[Items from a data source]
──────────

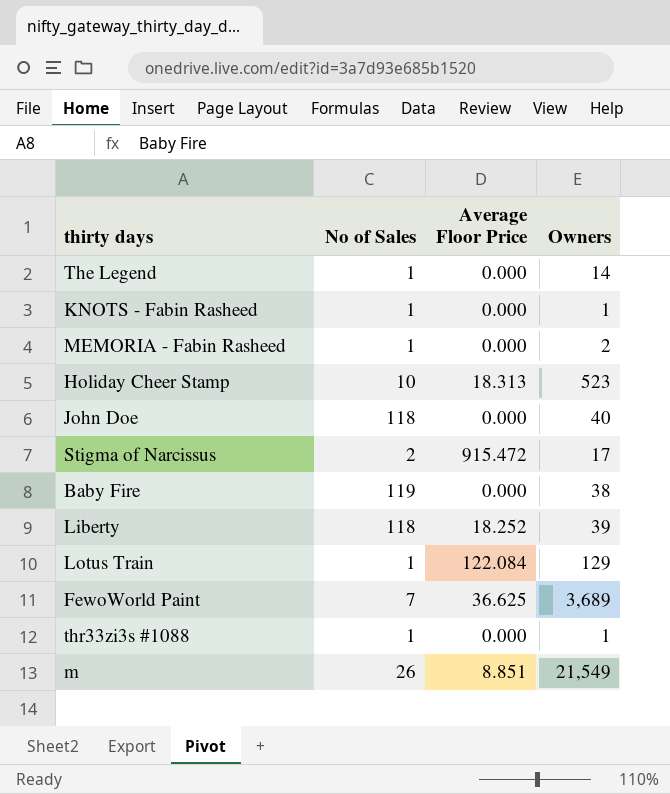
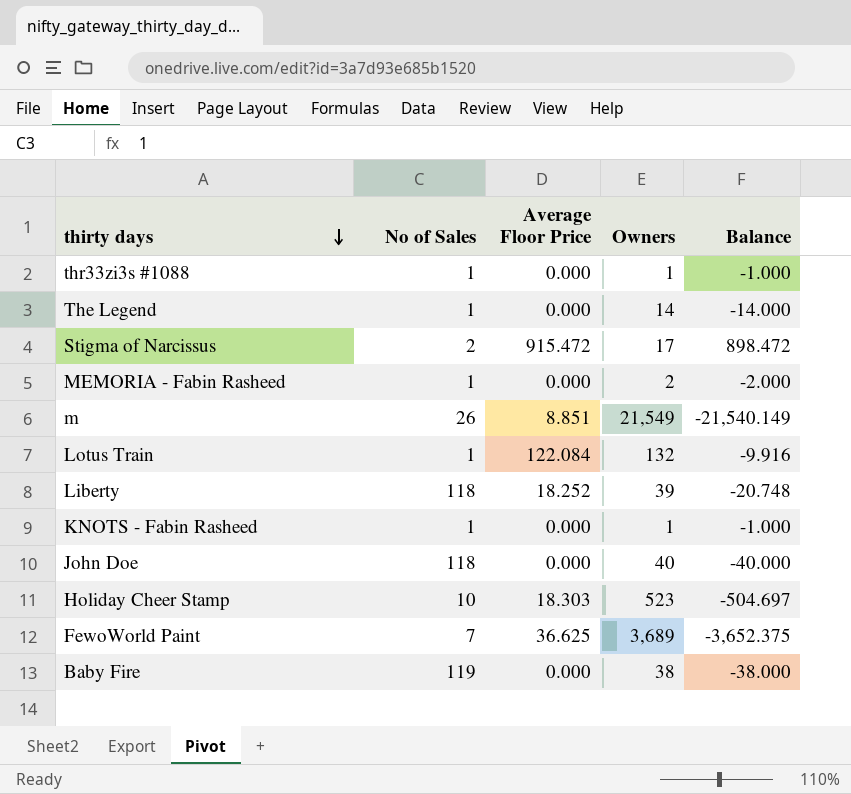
row order: none -> thirty days descending
column Balance | formula: none -> [Average Floor Price] - [Owners]
Lotus Train | Owners: 129 -> 132
Holiday Cheer Stamp | Average Floor Price: 18.313 -> 18.303

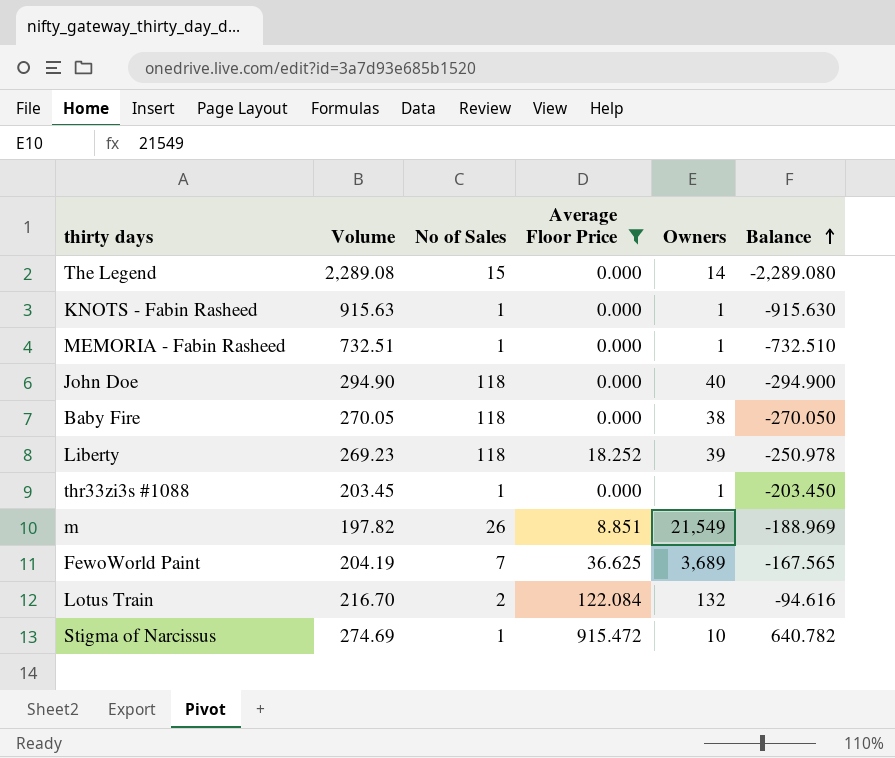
filter: none -> Average Floor Price != 18.303
row order: thirty days descending -> Balance ascending
column Volume | position: none -> 2
column Balance | formula: [Average Floor Price] - [Owners] -> [Average Floor Price] - [Volume]
The Legend | No of Sales: 1 -> 15
MEMORIA - Fabin Rasheed | Owners: 2 -> 1
Baby Fire | No of Sales: 119 -> 118
Lotus Train | No of Sales: 1 -> 2
Stigma of Narcissus | No of Sales: 2 -> 1
Stigma of Narcissus | Owners: 17 -> 10

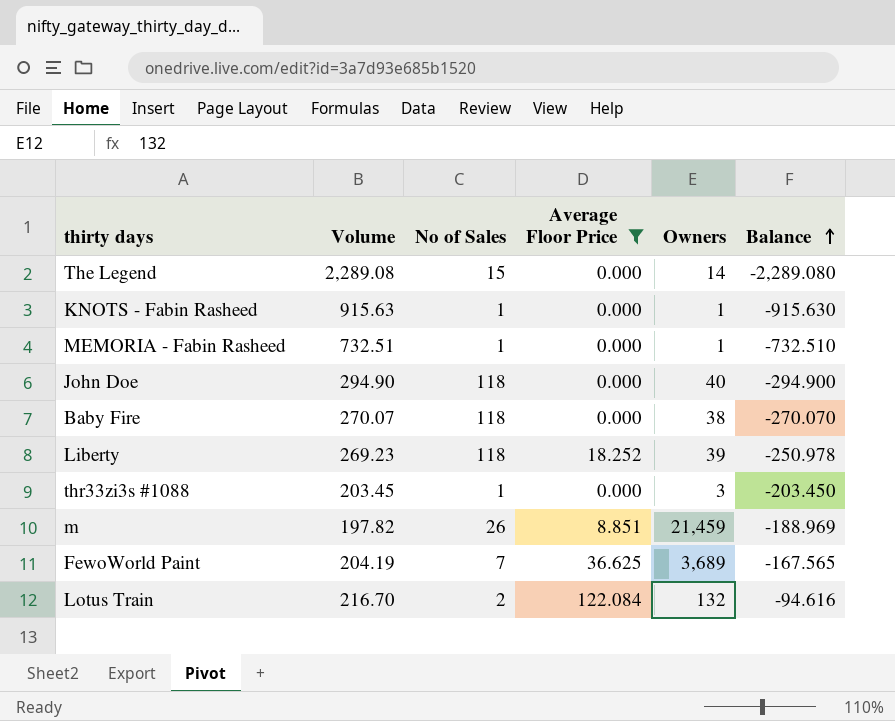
row Stigma of Narcissus: 274.69 | 1 | 915.472 | 10 | 640.782 -> none
Baby Fire | Volume: 270.05 -> 270.07
Baby Fire | Balance: -270.050 -> -270.070
thr33zi3s #1088 | Owners: 1 -> 3
m | Owners: 21,549 -> 21,459

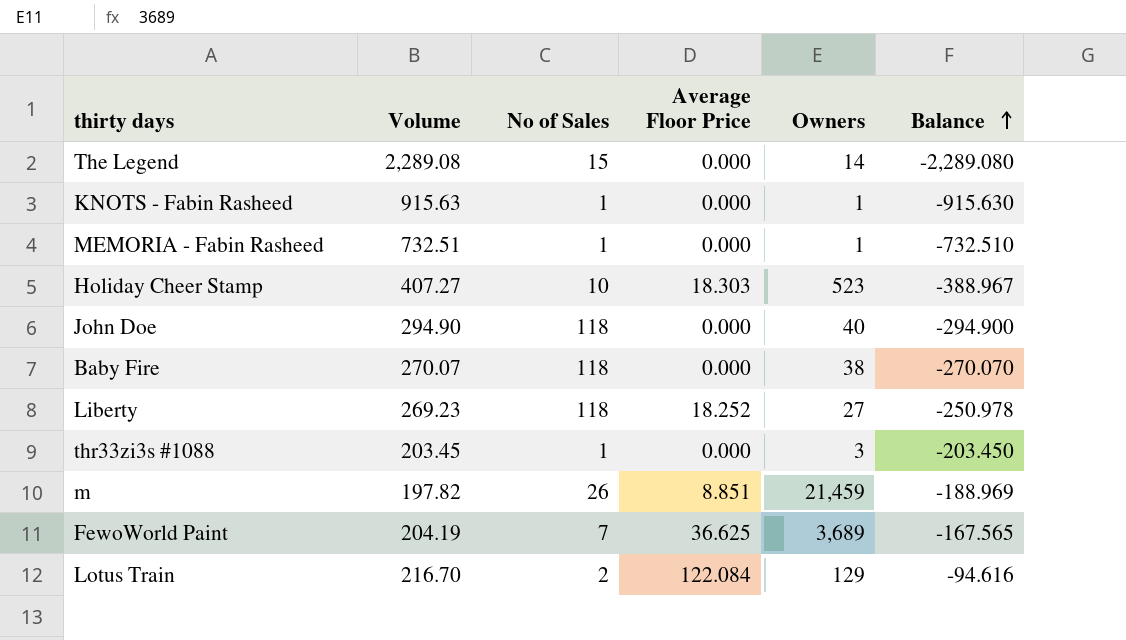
filter: Average Floor Price != 18.303 -> none
Liberty | Owners: 39 -> 27
Lotus Train | Owners: 132 -> 129

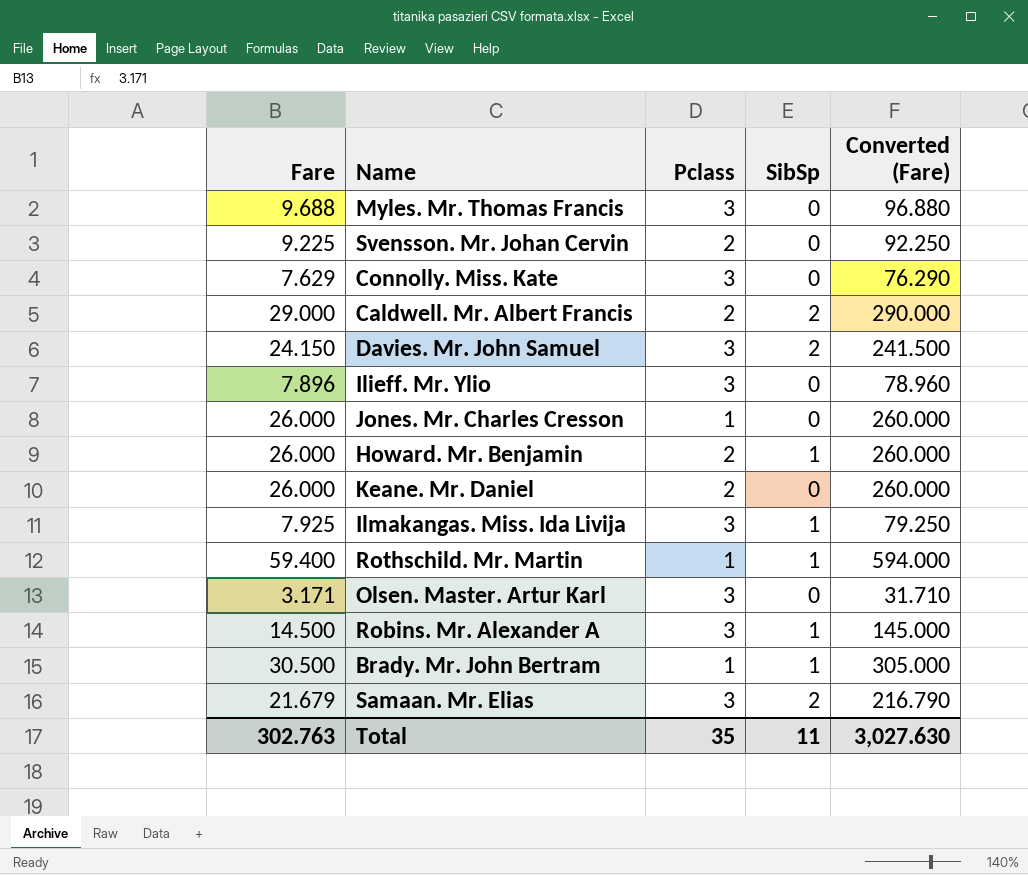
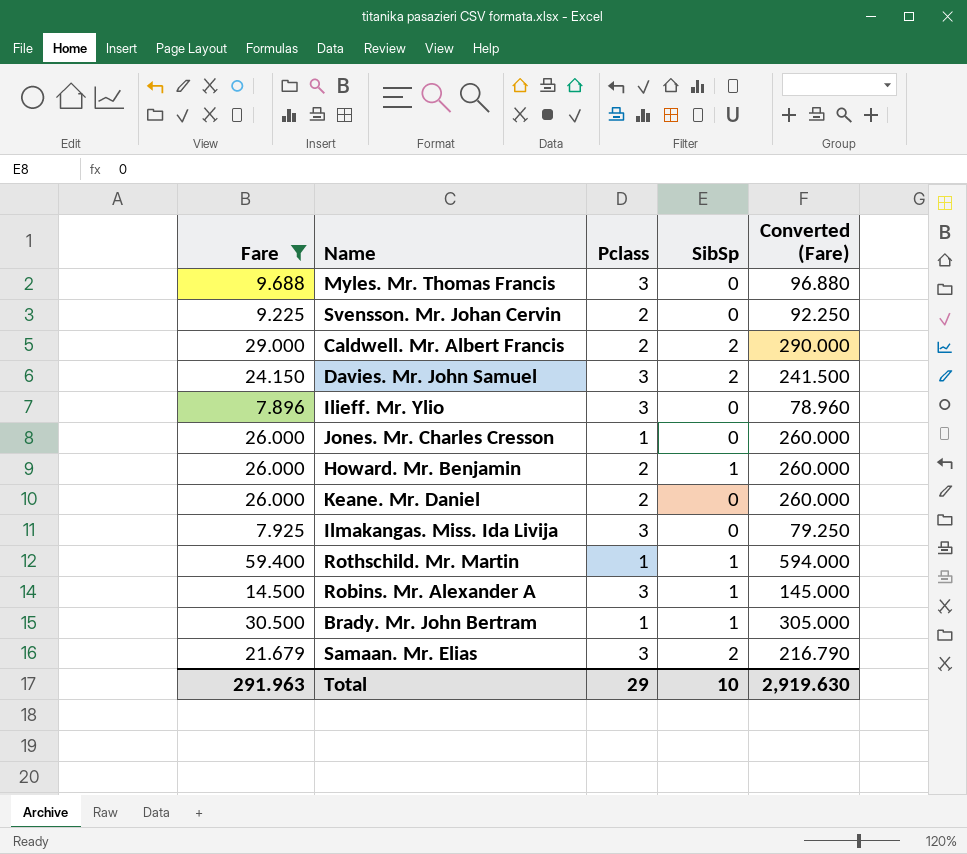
filter: none -> Fare >= 7.896
Ilmakangas. Miss. Ida Livija | SibSp: 1 -> 0
Total | Fare: 302.763 -> 291.963
Total | Pclass: 35 -> 29
Total | SibSp: 11 -> 10
Total | Converted (Fare): 3,027.630 -> 2,919.630

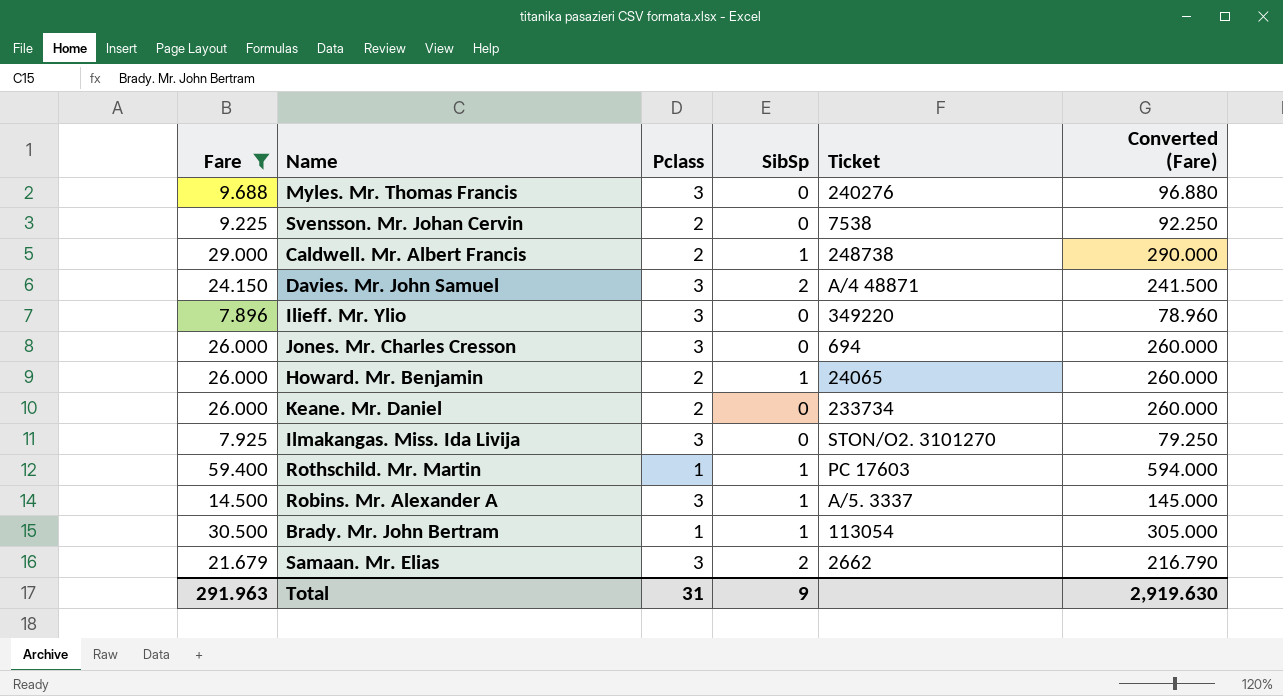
column Ticket | position: none -> 5
Caldwell. Mr. Albert Francis | SibSp: 2 -> 1
Jones. Mr. Charles Cresson | Pclass: 1 -> 3
Total | Pclass: 29 -> 31
Total | SibSp: 10 -> 9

──────────

Problem requirements >> Reproduce exactly the entries from their first line through the line containing "Baby Fire | Volume: 270.05 -> 270.07", including both, and omit any pictures.

Response to this exercise >>
row order: none -> thirty days descending
column Balance | formula: none -> [Average Floor Price] - [Owners]
Lotus Train | Owners: 129 -> 132
Holiday Cheer Stamp | Average Floor Price: 18.313 -> 18.303

filter: none -> Average Floor Price != 18.303
row order: thirty days descending -> Balance ascending
column Volume | position: none -> 2
column Balance | formula: [Average Floor Price] - [Owners] -> [Average Floor Price] - [Volume]
The Legend | No of Sales: 1 -> 15
MEMORIA - Fabin Rasheed | Owners: 2 -> 1
Baby Fire | No of Sales: 119 -> 118
Lotus Train | No of Sales: 1 -> 2
Stigma of Narcissus | No of Sales: 2 -> 1
Stigma of Narcissus | Owners: 17 -> 10

row Stigma of Narcissus: 274.69 | 1 | 915.472 | 10 | 640.782 -> none
Baby Fire | Volume: 270.05 -> 270.07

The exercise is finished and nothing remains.